HD 36187

Observation data Epoch J2000.0 Equinox ICRS
- Constellation: Columba
- Right ascension: 05^{h} 28^{m} 15.33500^{s}
- Declination: −37° 13′ 50.7477″
- Apparent magnitude (V): 5.55±0.01

Characteristics
- Evolutionary stage: main sequence star
- Spectral type: A1 V
- B−V color index: +0.02

Astrometry
- Radial velocity (R_{v}): 50±2 km/s
- Proper motion (μ): RA: +10.887 mas/yr Dec.: +68.709 mas/yr
- Parallax (π): 11.5707±0.0576 mas
- Distance: 282 ± 1 ly (86.4 ± 0.4 pc)
- Absolute magnitude (M_{V}): +0.84

Details
- Mass: 2.3^{+0.15} _{−0.12} M_{☉}
- Radius: 2.43±0.12 R_{☉}
- Luminosity: 48±2 L_{☉}
- Surface gravity (log g): 4.10±0.14 cgs
- Temperature: 9,513±21 K
- Metallicity [Fe/H]: −0.16 dex
- Rotational velocity (v sin i): 145 km/s
- Age: 311^{+83} _{−149} Myr
- Other designations: 20 G. Columbae, CD−37°2220, CPD−37°692, GC 6774, HD 36187, HIP 25608, HR 1835, SAO 195887

Database references
- SIMBAD: data

= HD 36187 =

Star in the constellation of Columba

HD 36187, also known as HR 1835, is a solitary, bluish-white hued star located in the southern constellation Columba, the dove. It has an apparent magnitude of 5.55, making it faintly visible to the naked eye under ideal conditions.

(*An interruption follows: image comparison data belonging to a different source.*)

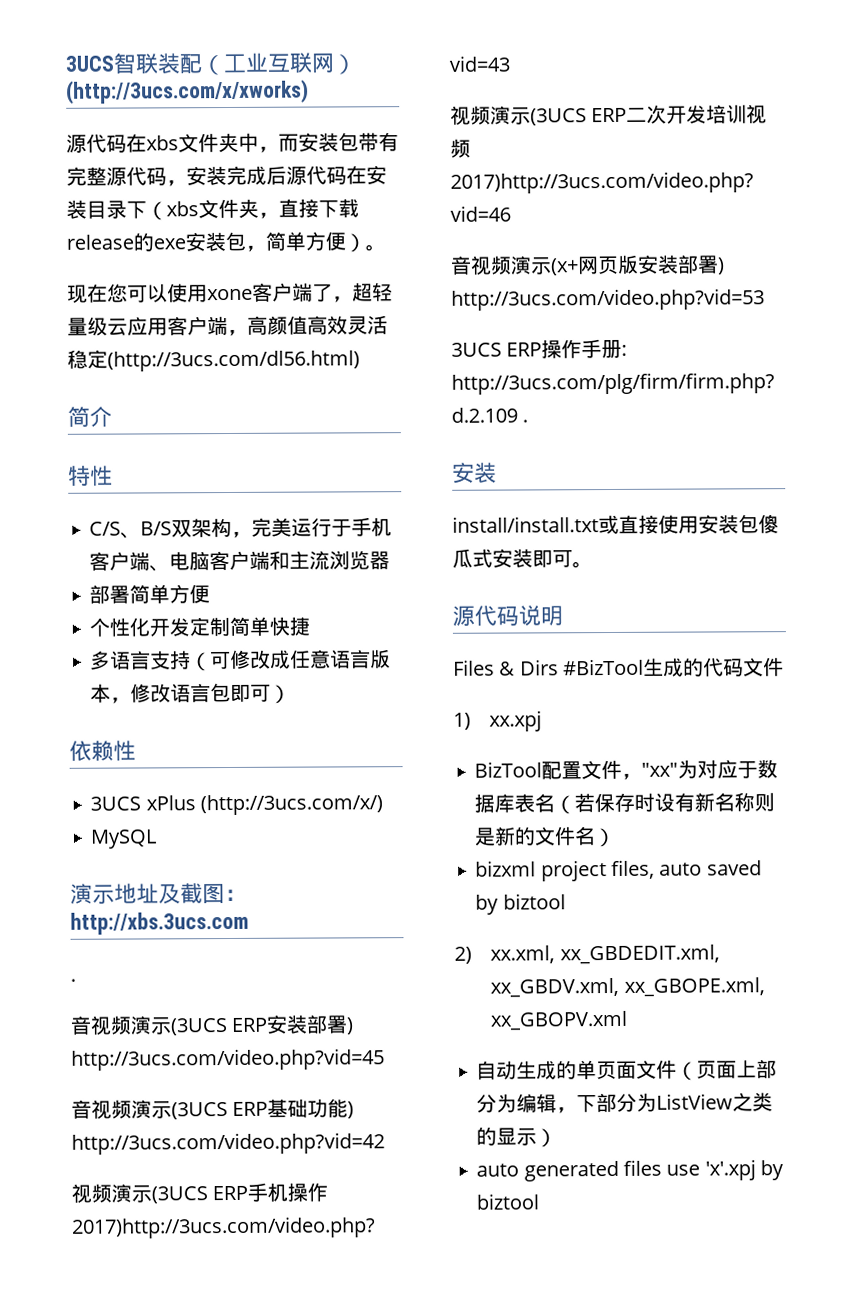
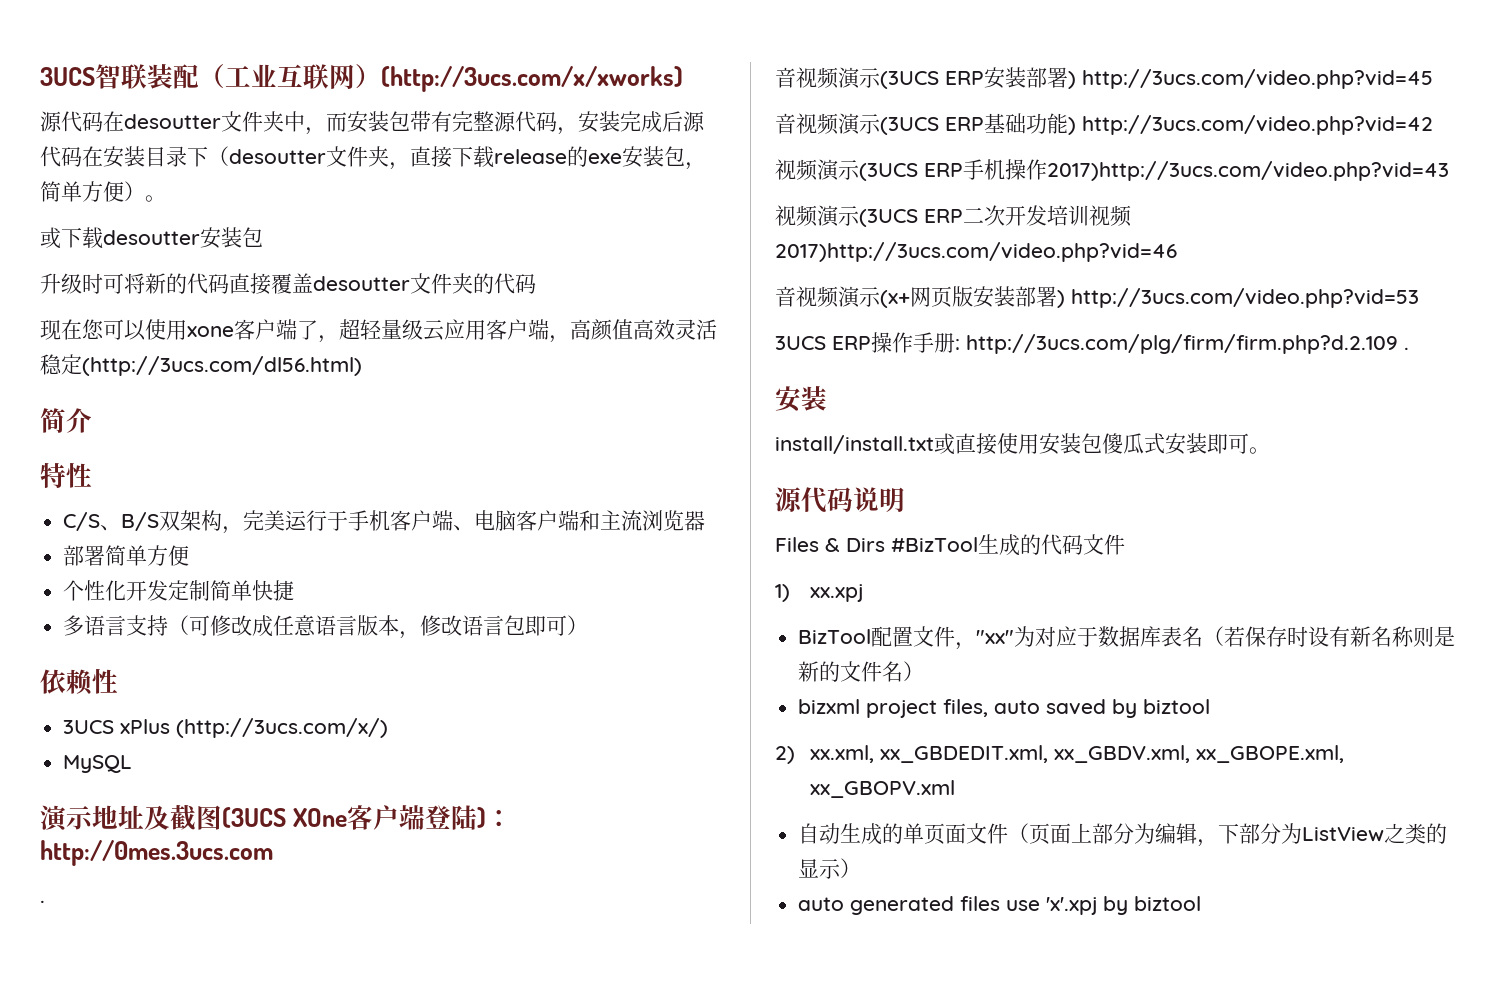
- 源代码在xbs文件夹中，而安装包带有完整源代码，安装完成后源代码在安装目录下（xbs文件夹，直接下载release的exe安装包，简单方便）。
+ 源代码在desoutter文件夹中，而安装包带有完整源代码，安装完成后源代码在安装目录下（desoutter文件夹，直接下载release的exe安装包，简单方便）。
+ 或下载desoutter安装包
+ 升级时可将新的代码直接覆盖desoutter文件夹的代码
- 演示地址及截图：http://xbs.3ucs.com
+ 演示地址及截图(3UCS XOne客户端登陆)：http://0mes.3ucs.com

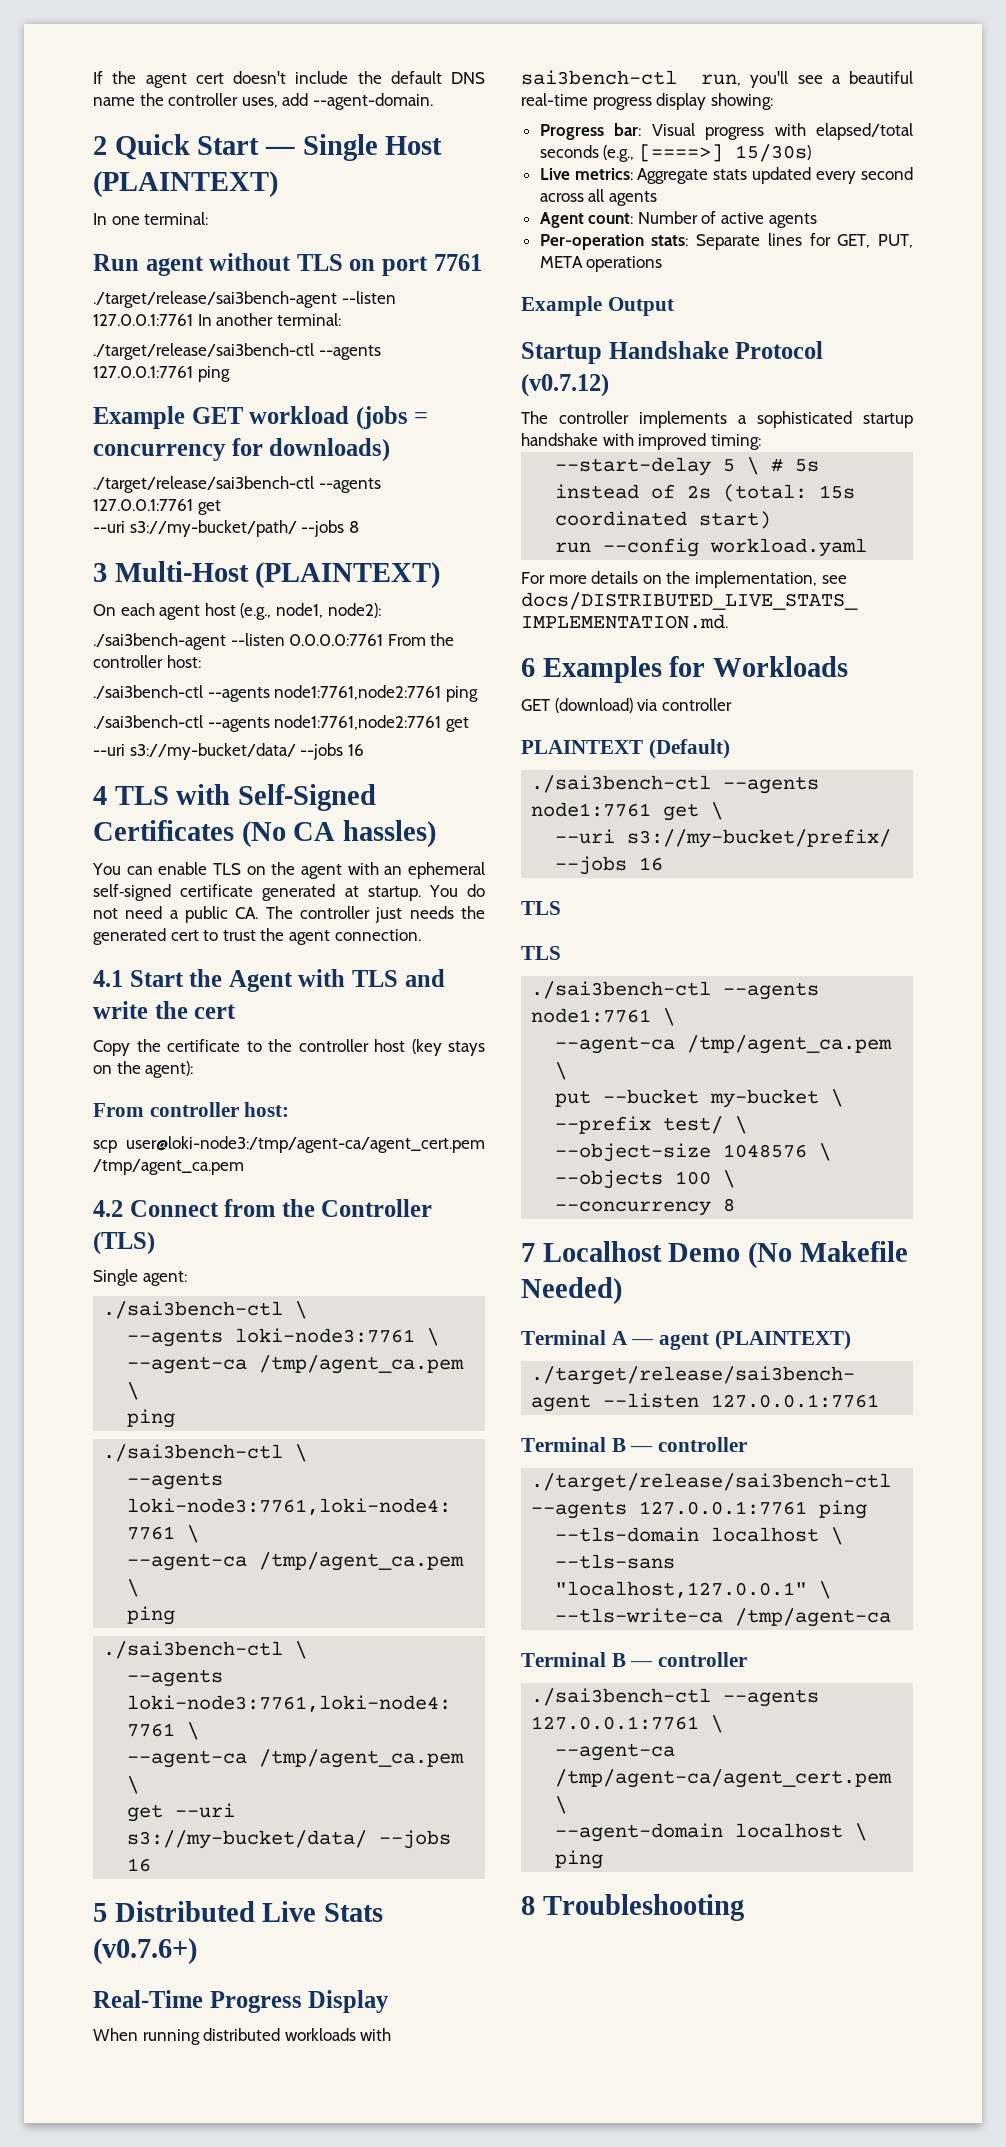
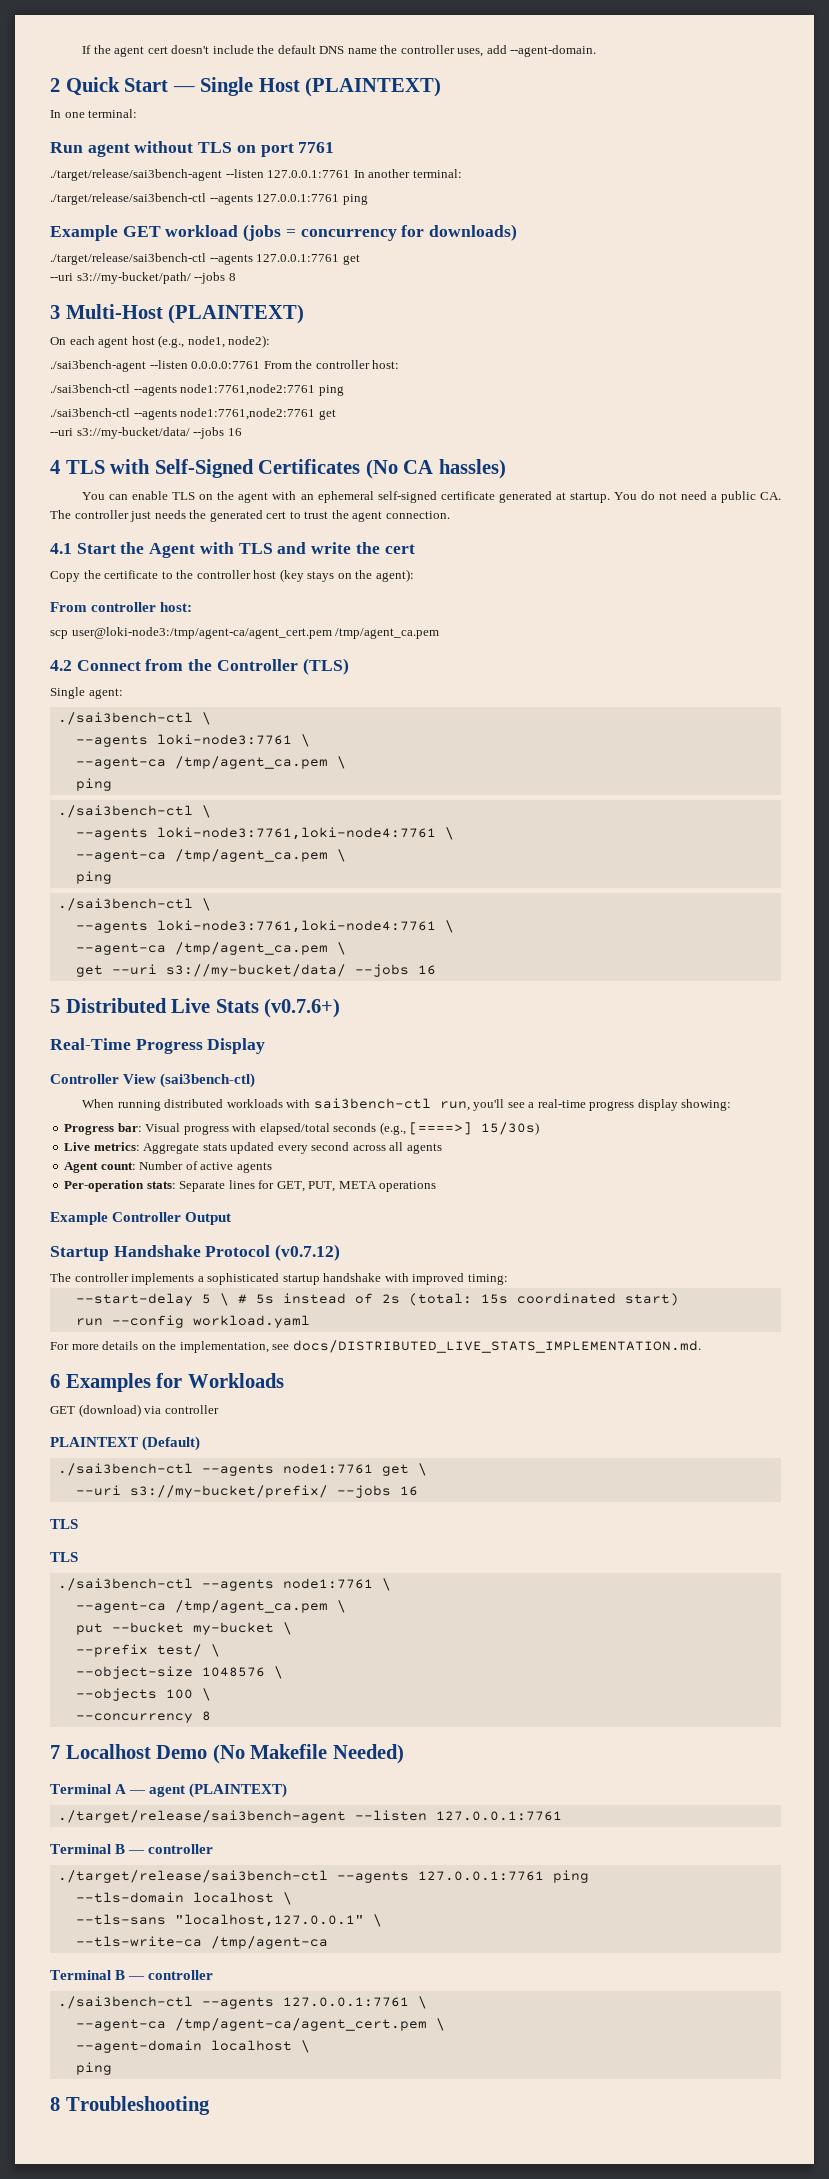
+ Controller View (sai3bench-ctl)
- When running distributed workloads with sai3bench-ctl run, you'll see a beautiful real-time progress display showing:
+ When running distributed workloads with sai3bench-ctl run, you'll see a real-time progress display showing:
- Example Output
+ Example Controller Output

Based on parallax measurements from the Gaia spacecraft, it is estimated to be 282 light years away from the Solar System. However, it is receding rapidly with a heliocentric radial velocity of 50 km/s. At its current distance, HD 36187's brightness is diminished by 0.21 magnitude due to interstellar dust.

HD 36187 has a stellar classification of either A1 V or A0 V, depending on the source. Nevertheless, both classes indicate that it is an ordinary A-type main-sequence star that is fusing hydrogen in its core. It has double the mass and radius of the Sun. It radiates 48 times the luminosity of the Sun from its photosphere at an effective temperature of 9512 K. HD 36187 is estimated to be 311 million years old, having completed 66.9% of its main sequence lifetime. Like many hot stars HR 1835 spins rapidly, having a projected rotational velocity of 145 km/s.